Solving the "Abominable Mystery"

Ambrolla flowers – photo Scott Zona
Wertheim Conservatory, Florida International University, Miami

Scientists are buzzing like bees around new discoveries related to the origin of flowers. They’re getting to the root of the blooms we love and sometimes take for granted. What they’re finding — and publishing in the December 20, 2013, issue of the journal Science — is evidence for the evolutionary processes that paved the way for the amazing diversity found in the world’s more than 300,000 flowering plant species we enjoy today.

It seems the “sister” to all blooming plants — ornamental and food crop species — is Amborella, a small, evergreen shrub found in the moist understory of tropical mountainside forests of New Caledonia, an island in the South Pacific. Researchers conclude Amborella trichopoda is a descendent of the oldest confirmed branch in the flowering-plant family tree. It is also the sole living species remaining in its line of ancestry.

The plants are unisexual, meaning they will either produce all male or all female flowers, requiring cross-pollination for reproduction. Female flowers are both wind and insect pollinated.

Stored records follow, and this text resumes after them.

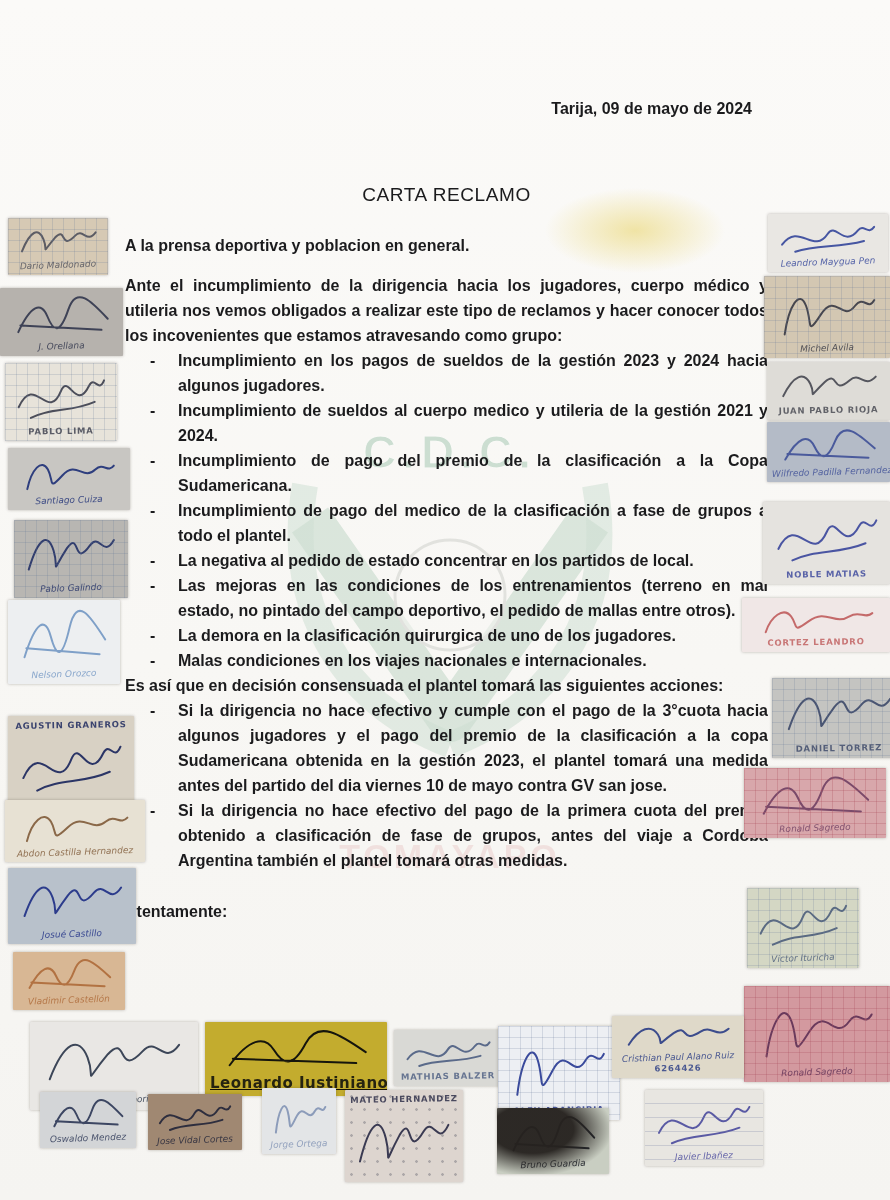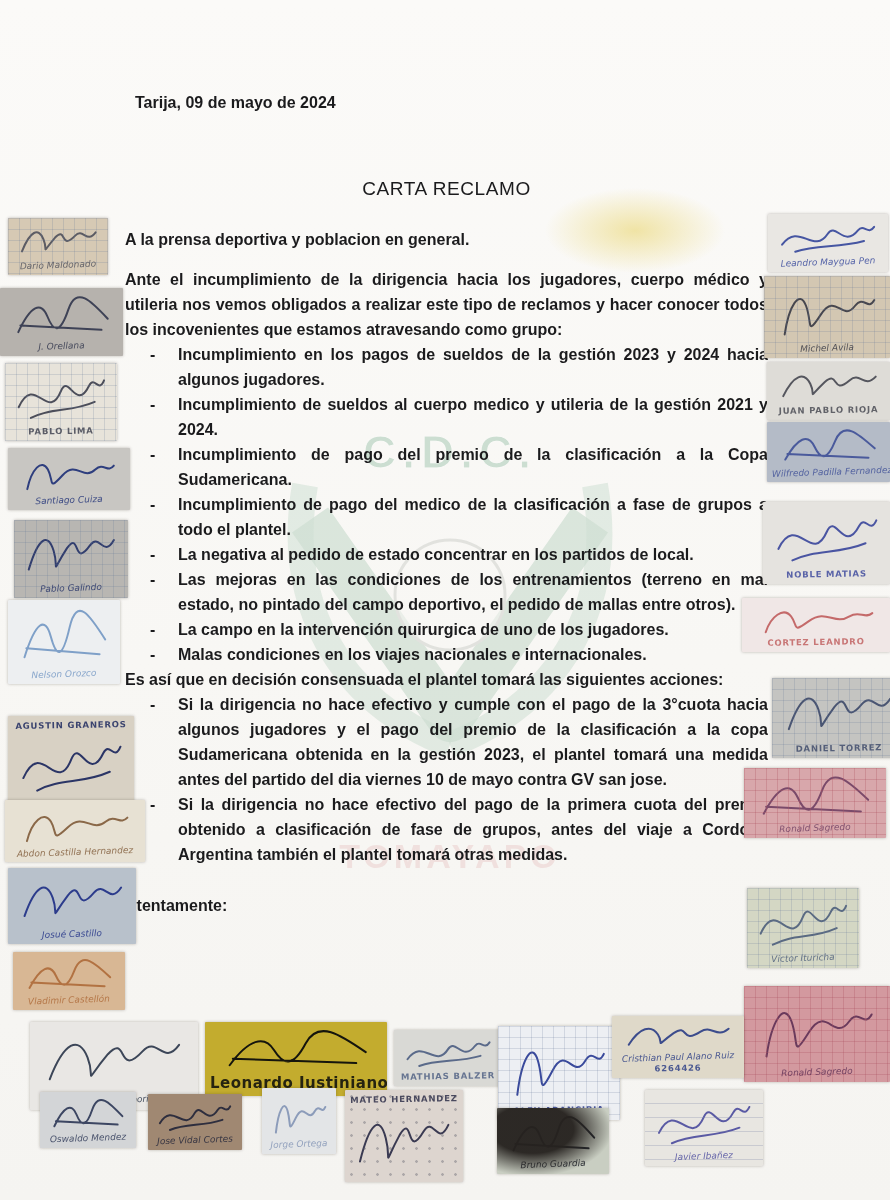"Tarija, 09 de mayo de" .date-line { margin: 10px -> 16px; text-align: none -> right }
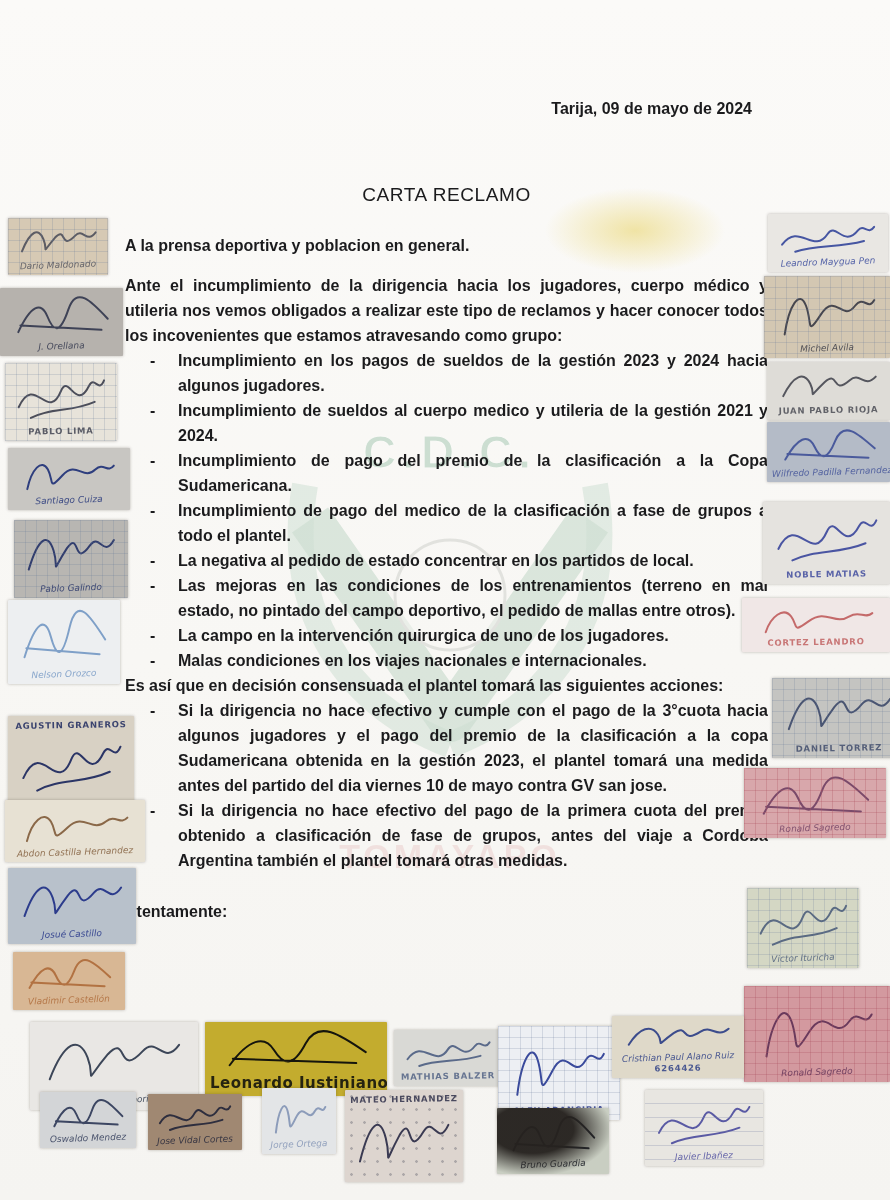"La campo en la intervención" span.txt { text: campo en la intervención -> demora en la clasificación }
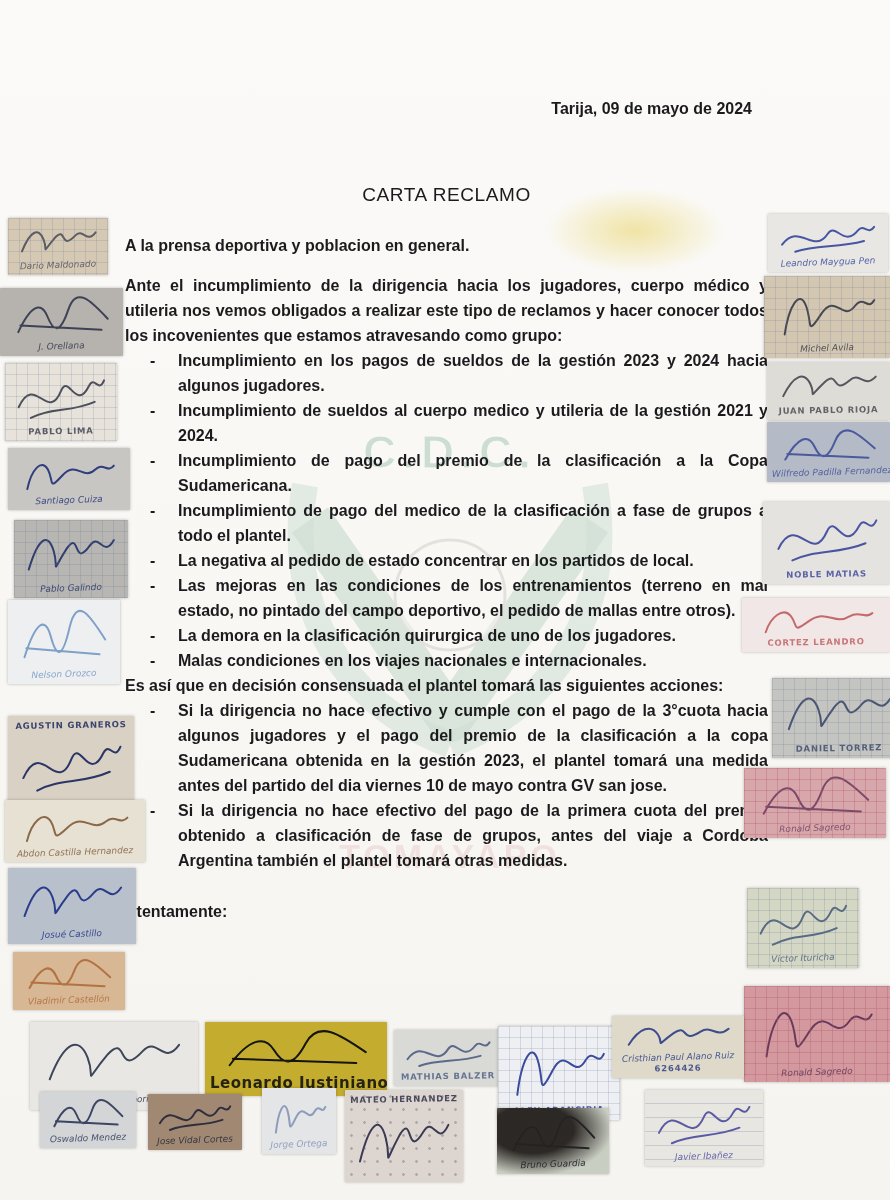"Leonardo Justiniano" div.sig { text-decoration: none -> underline }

Amborella flowers are tiny, typically about 4-8 mm.  The petals and sepals are indistinguishable, so botanists call them tepals.

© Daniel & Irène Létocart (le 04/02/2006)
Lieu: Tchamba (Néouni)

Additionally, there are a variable number tepals, usually about 3 to 8.  A Male flower has anywhere from 6 to 100 flat, reflexed stamens, the male reproductive organs. Female flowers bear 3-8 carpels, the female reproduction organs. If pollinated, female Amborella flowers develop into small red berries, each containing a single seed

Researchers at the University of California, Riverside, are members of an international team — the $7.3 million Amborella Genome Sequencing Project. The newly sequenced Amborella plant is the focus of study because it highlights Darwin’s “abominable mystery” — the question of why flowers suddenly proliferated on Earth millions of years ago.
“This was a very large project where each lab contributed their expertise to a small part,” said Susan Wessler, a distinguished professor of genetics at UCR, who led the California project team.  “Our expertise is the analysis of DNA transposable elements — DNA sequences that can change locations or multiply within the genome. We annotated the DNA transposable elements in the Amborella genome.”

In addition to UCR, researchers from Penn State University, the University at Buffalo, the University of Florida and the University of Georgia found that Amborella is unique as the sole survivor of an ancient evolutionary lineage that traces back to the last common ancestor of all flowering plants. It appears scientists can now tell us what happened, but not why. The unique heritage, however, gives Amborella a special role in the study of flowering plants.

“In the same way the genome sequence of the platypus — a survivor of an ancient lineage — can help us study the evolution of all mammals, the genome sequence of Amborella can help us learn about the evolution of all flowers,” said Victor Albert of the University at Buffalo.

Scientists who sequenced the Amborella genome say it provides conclusive evidence that the ancestor of all flowering plants, including Amborella, evolved following a “genome doubling event” that occurred about 200 million years ago. There does not appear to be an explanation for why this event occurred. Researchers do say some duplicated genes were lost over time, but others took on new functions, including contributions to the development of floral organs.

“Genome doubling may, therefore, offer an explanation to Darwin’s ‘abominable mystery’ — the apparently abrupt proliferation of new species of flowering plants in fossil records dating to the Cretaceous period (geologic period and system from 145 to 66 million years ago),” said Claude de Pamphilis of Penn State University. “Generations of scientists have worked to solve this puzzle.”

What disturbed Darwin was evidence that flowering plants, among all groups of organisms, presented the most extreme exception to his strongly held notion “natura non facit saltum,” nature does not make a leap. In Darwin’s time, climate change was little understood and perhaps not factored into his theories. Whether that is part of the answer to “why” is not addressed in the current genomic research.

Because of Amborella‘s pivotal evolutionary position, however, it allows better understanding of gene changes in flowering plants that evolved later, including many crop plants — “hence, it will be essential for crop improvement,” said Doug Soltis of the University of Florida.

Darwin’s mystery continues, but part of the conundrum has been answered. We now know the “what” of the problem. Perhaps we will soon know the “why.”